Targeting Multiple Aspect Ratios using Unity3D

Unity3D GUI is hell. Add multiple aspect ratios and you’d pretty much be pulling your hair off.

For those developers who are new to tackling multiple aspect ratios; here’s a project that you could test out.

MultiAspectRatioTest
MultiAspectRatioTest
MultiAspectRatioTest.zip
182.0 KiB
345 Downloads
Details

The main issue with different aspect ratios (and screen resolutions) is that they “see” things differently. You could solve this by either using Pillarbox/Letterboxing or Stretching. Pillarbox/Letterboxing is totally out of the question. Nobody likes losing screen real estate. Googling around and you’ll see suggestions of stretching the GUI by manipulating the GUI.matrix via Matrix4x4.SetTRS() but stretching is not cool.

For 3D games, this is barely an issue. For 2D games, yes it is. It’s also an annoyance to the develop User Interfaces for different aspect ratios. Then I stumbled upon How to support 3 iOS aspect ratios in Unity3D which showed how to use a single camera to be deployed in multiple devices with different aspect ratios.

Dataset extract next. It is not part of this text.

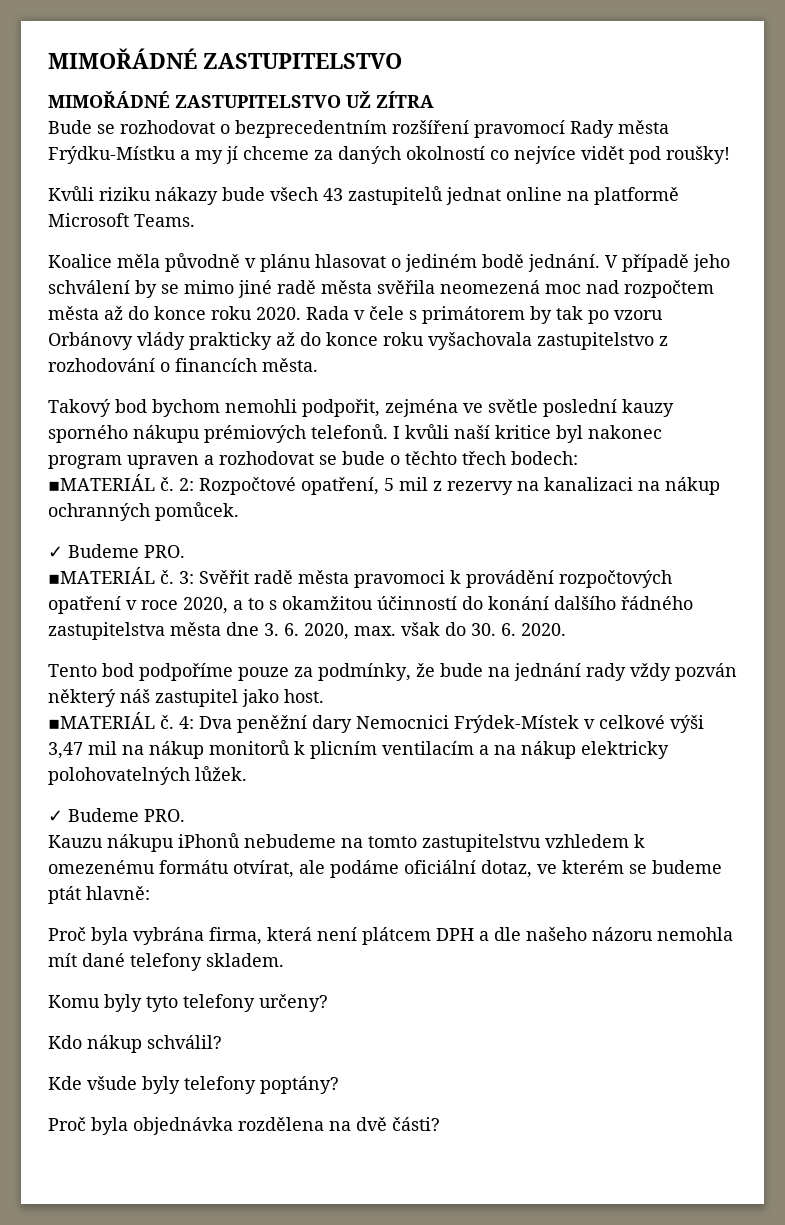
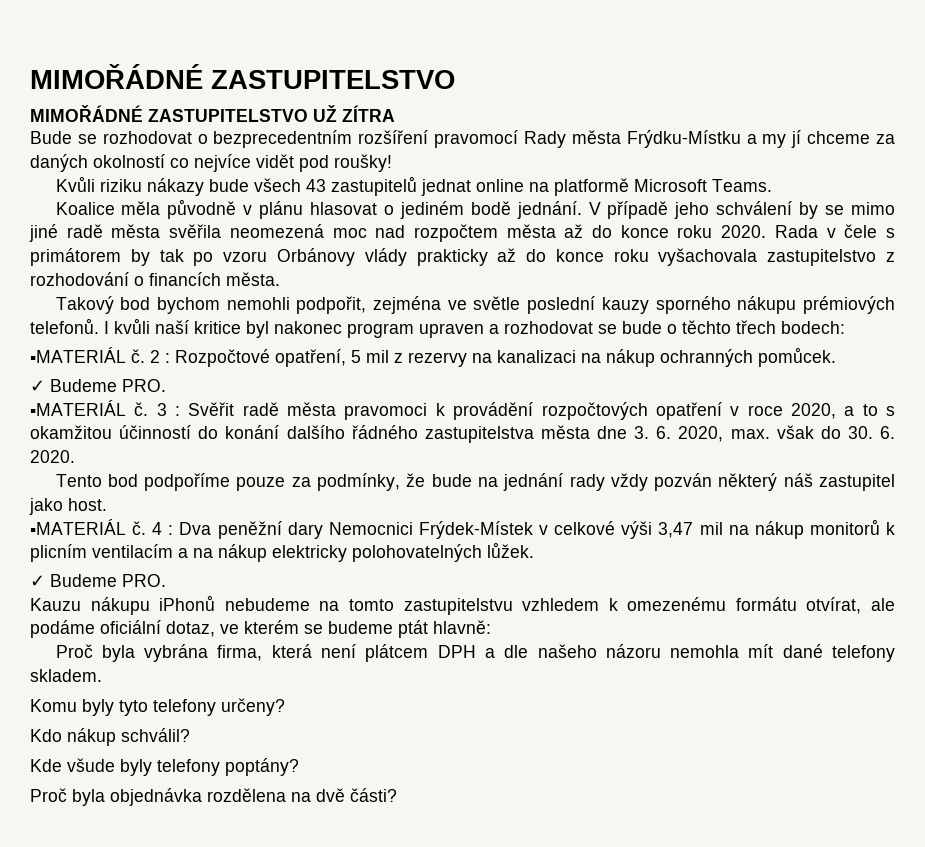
[179,478,194,491] 2: -> [150,350,170,363] 2 :
[179,571,194,584] 3: -> [156,403,181,416] 3 :
[179,716,194,729] 4: -> [152,522,174,535] 4 :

The solution: change the orthographic size of the camera! However, there were some discrepancies with the exact pixel values which led me to create the test project above. Nigel also mentioned to use the orthographic size for the UI.

As for the User Interface, to hell with Unity3D GUI since you can’t even see it while you’re coding. Sprites are way better. It makes the world a better place for game developers. Combined with a dedicated camera to draw the user interface from sprites and Text Mesh for dynamic text, we can actually replace most of the form elements in GUI. 

I ran my project on an iPhone 5s, iPhone 3GS and iPad 3 and the results are as follows.

iPhone 5siPhone 5s

iPad3

iPad 3

iPhone 3gs

iPhone 3GS (with a different font size)

What does this mean? Keep your game elements inside the green box and it will be seen in any of the 3 aspect ratios. Then for your UI, use sprites and see how I aligned those orange boxes to the top/bottom edges of the screen. What about the extra space on wider aspect ratios, up to you actually.